[Opening SOURCE MATERIAL section]

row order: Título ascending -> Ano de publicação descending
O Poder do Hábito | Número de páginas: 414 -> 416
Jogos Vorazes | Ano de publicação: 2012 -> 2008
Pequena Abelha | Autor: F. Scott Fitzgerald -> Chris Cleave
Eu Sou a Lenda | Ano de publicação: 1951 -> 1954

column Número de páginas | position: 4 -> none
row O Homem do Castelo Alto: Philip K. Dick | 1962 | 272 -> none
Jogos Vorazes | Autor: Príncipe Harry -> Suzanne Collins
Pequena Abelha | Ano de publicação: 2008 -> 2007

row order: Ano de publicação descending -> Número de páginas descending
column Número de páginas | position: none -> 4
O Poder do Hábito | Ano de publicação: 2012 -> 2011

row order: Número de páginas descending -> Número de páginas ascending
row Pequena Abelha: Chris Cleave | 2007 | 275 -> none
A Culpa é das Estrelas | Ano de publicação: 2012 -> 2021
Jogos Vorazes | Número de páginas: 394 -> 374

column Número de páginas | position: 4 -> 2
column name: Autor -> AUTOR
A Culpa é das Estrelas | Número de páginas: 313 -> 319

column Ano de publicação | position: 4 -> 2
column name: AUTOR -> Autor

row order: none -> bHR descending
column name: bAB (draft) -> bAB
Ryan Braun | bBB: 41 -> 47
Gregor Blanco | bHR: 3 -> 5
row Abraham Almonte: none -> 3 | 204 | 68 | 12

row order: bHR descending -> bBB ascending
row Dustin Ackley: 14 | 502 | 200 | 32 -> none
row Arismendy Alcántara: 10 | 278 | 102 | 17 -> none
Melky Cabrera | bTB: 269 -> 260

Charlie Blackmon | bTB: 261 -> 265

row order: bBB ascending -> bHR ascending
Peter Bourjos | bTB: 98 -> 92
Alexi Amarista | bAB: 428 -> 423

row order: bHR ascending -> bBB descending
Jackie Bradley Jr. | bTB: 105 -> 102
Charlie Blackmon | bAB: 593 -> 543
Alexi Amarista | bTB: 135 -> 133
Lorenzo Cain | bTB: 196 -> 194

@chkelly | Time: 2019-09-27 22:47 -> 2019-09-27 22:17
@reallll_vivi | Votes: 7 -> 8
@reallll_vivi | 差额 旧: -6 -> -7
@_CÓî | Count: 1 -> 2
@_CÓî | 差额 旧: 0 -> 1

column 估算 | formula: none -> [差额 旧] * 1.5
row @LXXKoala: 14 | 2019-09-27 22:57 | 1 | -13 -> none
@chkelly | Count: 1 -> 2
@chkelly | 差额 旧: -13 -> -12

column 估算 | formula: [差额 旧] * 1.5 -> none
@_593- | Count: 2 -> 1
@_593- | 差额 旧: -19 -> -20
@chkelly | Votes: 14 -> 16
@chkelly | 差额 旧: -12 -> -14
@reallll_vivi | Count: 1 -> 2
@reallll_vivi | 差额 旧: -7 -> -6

[Closing SOURCE MATERIAL section]

EXERCISE PROMPT | Would you restate the material word for word, leaving nothing out?

TASK RESPONSE |
row order: Título ascending -> Ano de publicação descending
O Poder do Hábito | Número de páginas: 414 -> 416
Jogos Vorazes | Ano de publicação: 2012 -> 2008
Pequena Abelha | Autor: F. Scott Fitzgerald -> Chris Cleave
Eu Sou a Lenda | Ano de publicação: 1951 -> 1954

column Número de páginas | position: 4 -> none
row O Homem do Castelo Alto: Philip K. Dick | 1962 | 272 -> none
Jogos Vorazes | Autor: Príncipe Harry -> Suzanne Collins
Pequena Abelha | Ano de publicação: 2008 -> 2007

row order: Ano de publicação descending -> Número de páginas descending
column Número de páginas | position: none -> 4
O Poder do Hábito | Ano de publicação: 2012 -> 2011

row order: Número de páginas descending -> Número de páginas ascending
row Pequena Abelha: Chris Cleave | 2007 | 275 -> none
A Culpa é das Estrelas | Ano de publicação: 2012 -> 2021
Jogos Vorazes | Número de páginas: 394 -> 374

column Número de páginas | position: 4 -> 2
column name: Autor -> AUTOR
A Culpa é das Estrelas | Número de páginas: 313 -> 319

column Ano de publicação | position: 4 -> 2
column name: AUTOR -> Autor

row order: none -> bHR descending
column name: bAB (draft) -> bAB
Ryan Braun | bBB: 41 -> 47
Gregor Blanco | bHR: 3 -> 5
row Abraham Almonte: none -> 3 | 204 | 68 | 12

row order: bHR descending -> bBB ascending
row Dustin Ackley: 14 | 502 | 200 | 32 -> none
row Arismendy Alcántara: 10 | 278 | 102 | 17 -> none
Melky Cabrera | bTB: 269 -> 260

Charlie Blackmon | bTB: 261 -> 265

row order: bBB ascending -> bHR ascending
Peter Bourjos | bTB: 98 -> 92
Alexi Amarista | bAB: 428 -> 423

row order: bHR ascending -> bBB descending
Jackie Bradley Jr. | bTB: 105 -> 102
Charlie Blackmon | bAB: 593 -> 543
Alexi Amarista | bTB: 135 -> 133
Lorenzo Cain | bTB: 196 -> 194

@chkelly | Time: 2019-09-27 22:47 -> 2019-09-27 22:17
@reallll_vivi | Votes: 7 -> 8
@reallll_vivi | 差额 旧: -6 -> -7
@_CÓî | Count: 1 -> 2
@_CÓî | 差额 旧: 0 -> 1

column 估算 | formula: none -> [差额 旧] * 1.5
row @LXXKoala: 14 | 2019-09-27 22:57 | 1 | -13 -> none
@chkelly | Count: 1 -> 2
@chkelly | 差额 旧: -13 -> -12

column 估算 | formula: [差额 旧] * 1.5 -> none
@_593- | Count: 2 -> 1
@_593- | 差额 旧: -19 -> -20
@chkelly | Votes: 14 -> 16
@chkelly | 差额 旧: -12 -> -14
@reallll_vivi | Count: 1 -> 2
@reallll_vivi | 差额 旧: -7 -> -6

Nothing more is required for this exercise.